As the business demand for IT services increases, so too will the frequency and criticality of technology incidents. These incidents happen to companies large and small, across every vertical. They also happen in varying degrees of impact, from inconvenient to potentially catastrophic. Crossing cybersecurity attacks, network outages, application slowdowns, hardware failures, and disaster recovery, these incidents demand a quick response. And while many organisations take an organised approach to addressing and managing the aftermath these IT incidents, there is an opportunity for them to significantly cut down on response time.
But the question remains… How do they achieve this? Most companies begin to answer that question by measuring Mean-Time-To-Repair (MTTR), resolve or otherwise restore whatever has gone wrong to its rightful pre-incident state. That time starts from the point of incident determination, whether through proactive monitoring solutions or complaints to the service desk, and encompasses the time it takes to respond, investigate the cause, fix the issue, and test or validate the resolution. In addition to measuring MTTR, here are some ways to prepare your incident response team and better prepare for IT response incidents.
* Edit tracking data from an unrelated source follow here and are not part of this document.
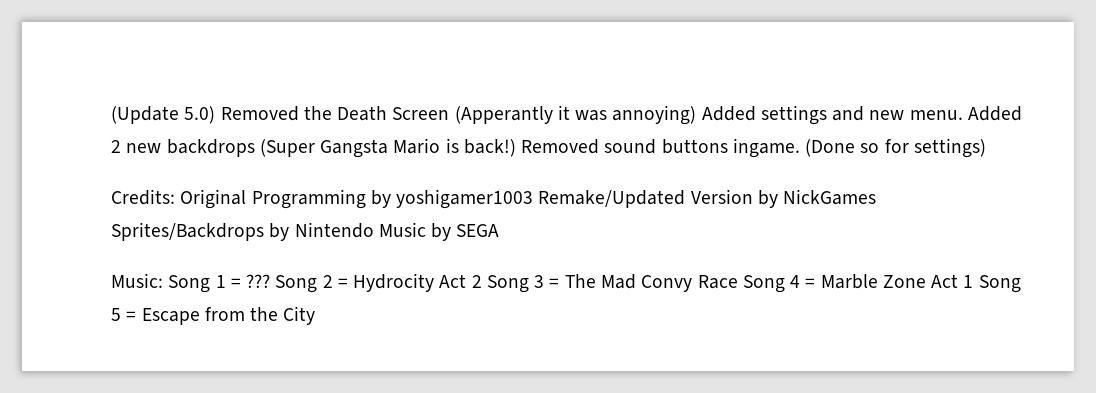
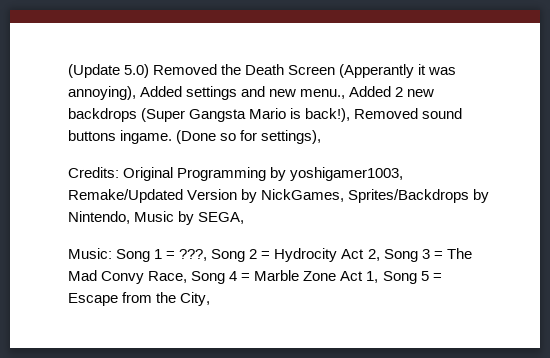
- (Update 5.0) Removed the Death Screen (Apperantly it was annoying) Added settings and new menu. Added 2 new backdrops (Super Gangsta Mario is back!) Removed sound buttons ingame.
+ (Update 5.0) Removed the Death Screen (Apperantly it was annoying), Added settings and new menu., Added 2 new backdrops (Super Gangsta Mario is back!), Removed sound buttons ingame.
- (Done so for settings)
+ (Done so for settings),
- Credits: Original Programming by yoshigamer1003 Remake/Updated Version by NickGames Sprites/Backdrops by Nintendo Music by SEGA
+ Credits: Original Programming by yoshigamer1003, Remake/Updated Version by NickGames, Sprites/Backdrops by Nintendo, Music by SEGA,
- Music: Song 1 = ??? Song 2 = Hydrocity Act 2 Song 3 = The Mad Convy Race Song 4 = Marble Zone Act 1 Song 5 = Escape from the City
+ Music: Song 1 = ???, Song 2 = Hydrocity Act 2, Song 3 = The Mad Convy Race, Song 4 = Marble Zone Act 1, Song 5 = Escape from the City,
Ensure you can engage the “right” response team quickly
Having team members that are prepared to quickly respond to any IT incident can set an organisation up for success. Ensuring that the teams are equipped with the proper training and technology and has run test and practice incidents can help them better prepare. Most war rooms average 15 people (a number that is on the rise in recent years), and the makeup of those teams can shift depending on the nature, likely origin, and impact of each incident. Crossing functional boundaries, teams include talent from IT Ops, Infrastructure, Network, Customer Service, Technical Support, Dev, Security Ops, 3rd party providers, Senior Management, Legal, and line of business. It is not uncommon for these groups to have uneven response time policies across departments, which can create additional delays and latency.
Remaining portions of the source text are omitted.